Your goal:
In the entries below, find the lines that contain the word "text" and copy them.
--------------------------------
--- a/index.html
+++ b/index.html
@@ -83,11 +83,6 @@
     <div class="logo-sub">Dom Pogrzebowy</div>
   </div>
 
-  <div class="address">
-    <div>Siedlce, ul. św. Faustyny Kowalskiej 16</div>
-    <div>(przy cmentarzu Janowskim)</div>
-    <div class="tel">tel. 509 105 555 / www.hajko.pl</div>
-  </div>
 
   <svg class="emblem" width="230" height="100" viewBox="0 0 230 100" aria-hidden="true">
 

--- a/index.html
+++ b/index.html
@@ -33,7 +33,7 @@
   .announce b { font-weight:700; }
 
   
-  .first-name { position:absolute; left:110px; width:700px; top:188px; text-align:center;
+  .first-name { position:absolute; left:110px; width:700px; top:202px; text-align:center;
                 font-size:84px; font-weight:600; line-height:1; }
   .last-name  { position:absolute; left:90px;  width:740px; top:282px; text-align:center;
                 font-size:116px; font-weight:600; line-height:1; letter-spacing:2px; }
--------------------------------
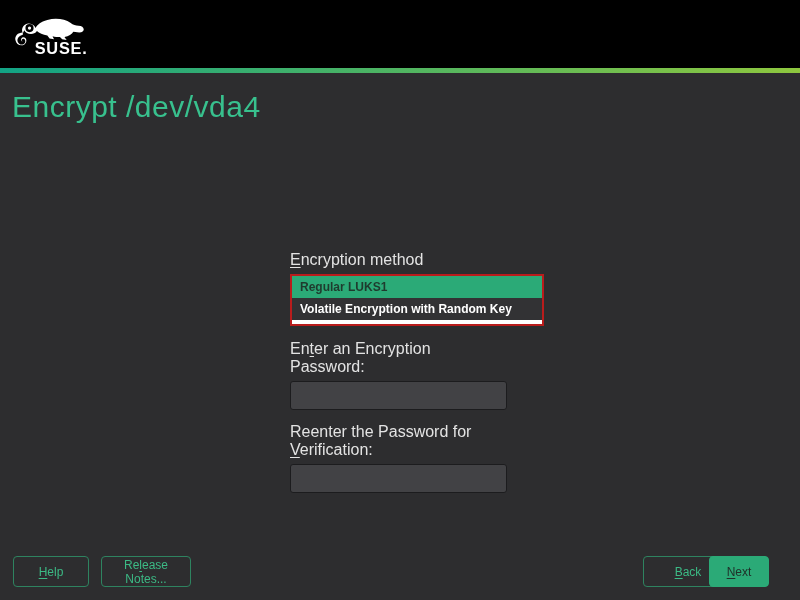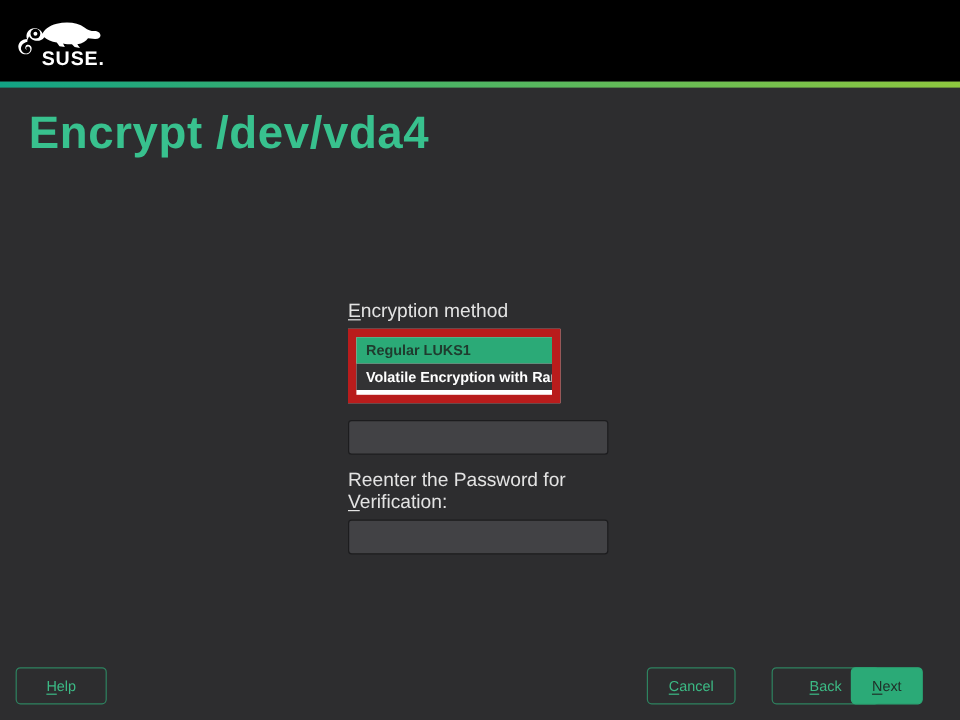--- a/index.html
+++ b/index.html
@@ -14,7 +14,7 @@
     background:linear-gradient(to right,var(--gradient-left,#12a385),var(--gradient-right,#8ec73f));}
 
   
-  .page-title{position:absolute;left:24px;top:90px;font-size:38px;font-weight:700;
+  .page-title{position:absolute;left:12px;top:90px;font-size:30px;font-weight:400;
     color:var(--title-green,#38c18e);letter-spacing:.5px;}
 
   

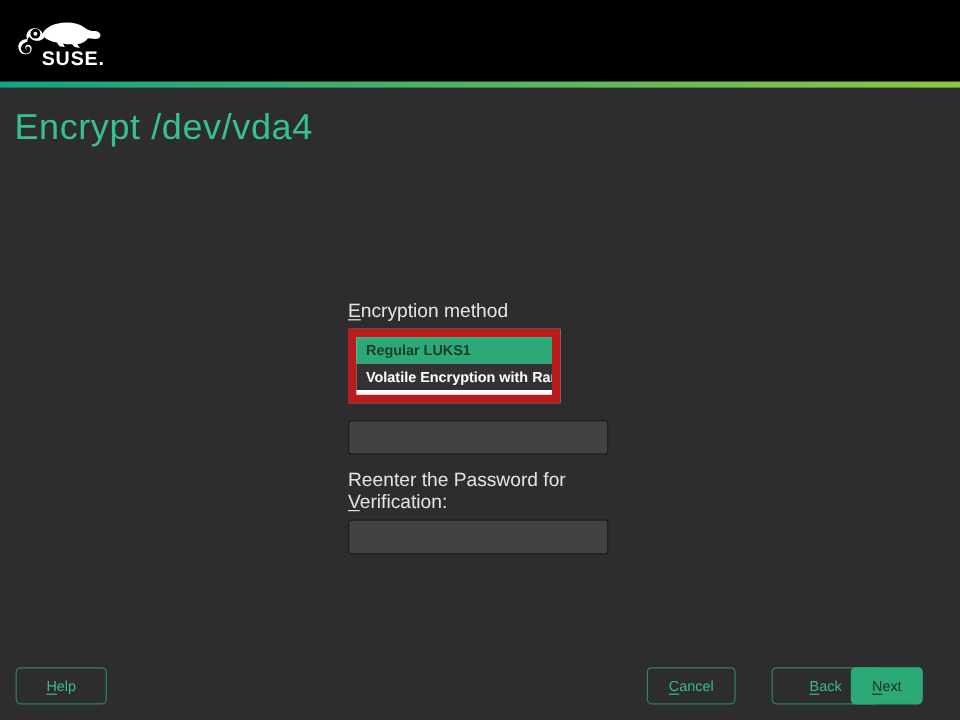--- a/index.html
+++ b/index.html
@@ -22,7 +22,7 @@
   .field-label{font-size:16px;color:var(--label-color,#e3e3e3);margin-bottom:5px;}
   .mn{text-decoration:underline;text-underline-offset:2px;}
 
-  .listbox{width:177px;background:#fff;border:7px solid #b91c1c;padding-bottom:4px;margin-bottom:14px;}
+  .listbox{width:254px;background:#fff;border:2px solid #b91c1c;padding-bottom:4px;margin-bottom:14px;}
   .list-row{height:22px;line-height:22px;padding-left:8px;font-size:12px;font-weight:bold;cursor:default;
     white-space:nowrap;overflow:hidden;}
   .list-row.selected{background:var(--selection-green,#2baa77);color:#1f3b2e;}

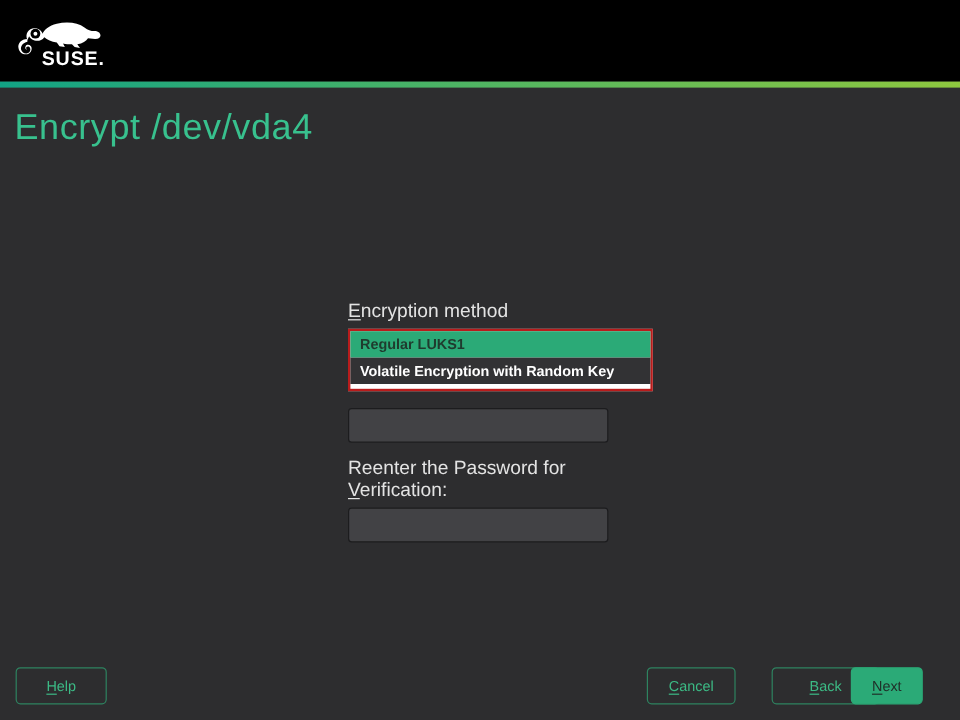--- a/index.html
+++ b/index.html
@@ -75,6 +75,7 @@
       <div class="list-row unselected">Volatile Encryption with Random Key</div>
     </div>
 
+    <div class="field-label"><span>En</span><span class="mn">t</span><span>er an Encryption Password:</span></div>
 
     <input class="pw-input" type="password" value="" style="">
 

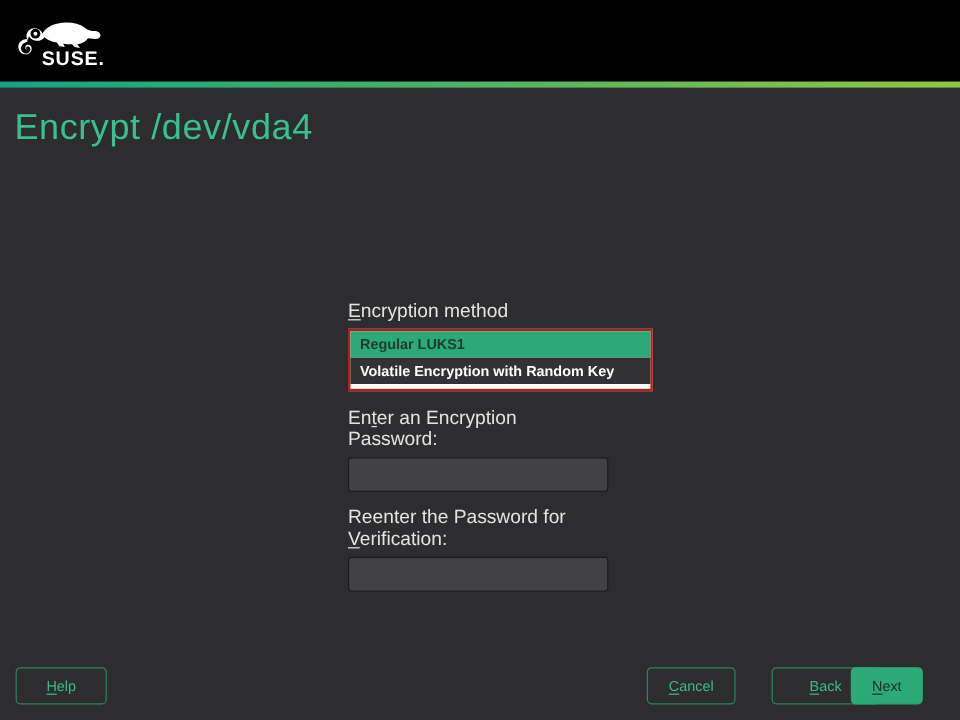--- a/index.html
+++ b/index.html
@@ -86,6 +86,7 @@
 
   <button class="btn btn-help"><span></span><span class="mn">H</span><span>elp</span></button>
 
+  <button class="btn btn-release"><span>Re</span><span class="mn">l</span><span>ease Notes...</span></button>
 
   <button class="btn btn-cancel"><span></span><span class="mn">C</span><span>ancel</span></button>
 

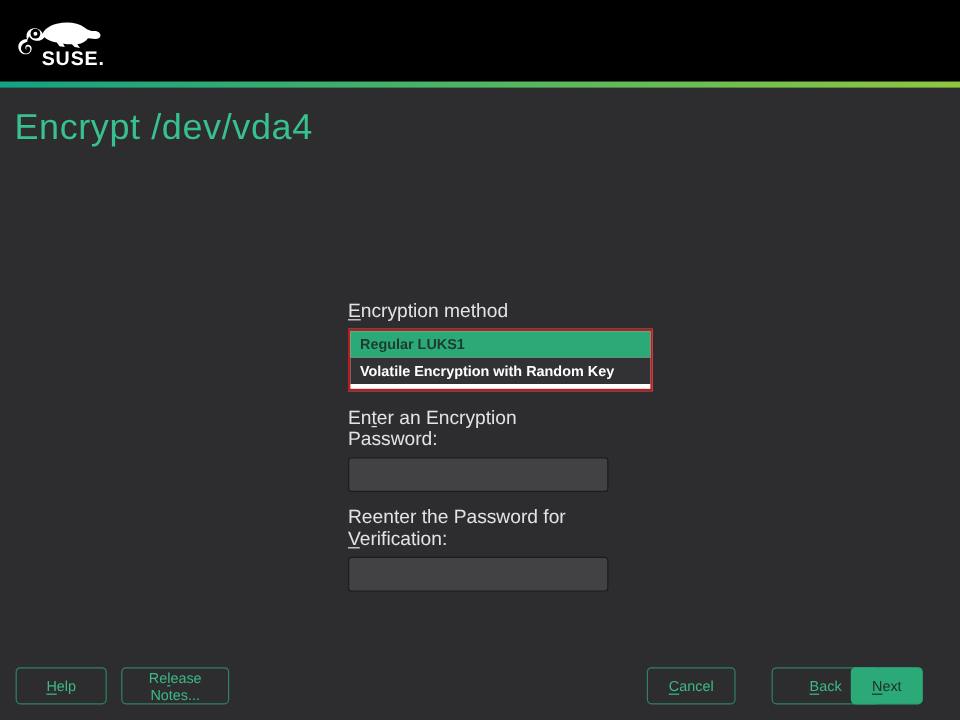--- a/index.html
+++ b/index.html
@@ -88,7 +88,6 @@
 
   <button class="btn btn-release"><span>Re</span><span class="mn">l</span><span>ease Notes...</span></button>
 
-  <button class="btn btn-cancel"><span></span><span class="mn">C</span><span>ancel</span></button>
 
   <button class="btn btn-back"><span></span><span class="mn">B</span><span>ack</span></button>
--------------------------------
Answer:
-  .first-name { position:absolute; left:110px; width:700px; top:188px; text-align:center;
+  .first-name { position:absolute; left:110px; width:700px; top:202px; text-align:center;
   .last-name  { position:absolute; left:90px;  width:740px; top:282px; text-align:center;
   .mn{text-decoration:underline;text-underline-offset:2px;}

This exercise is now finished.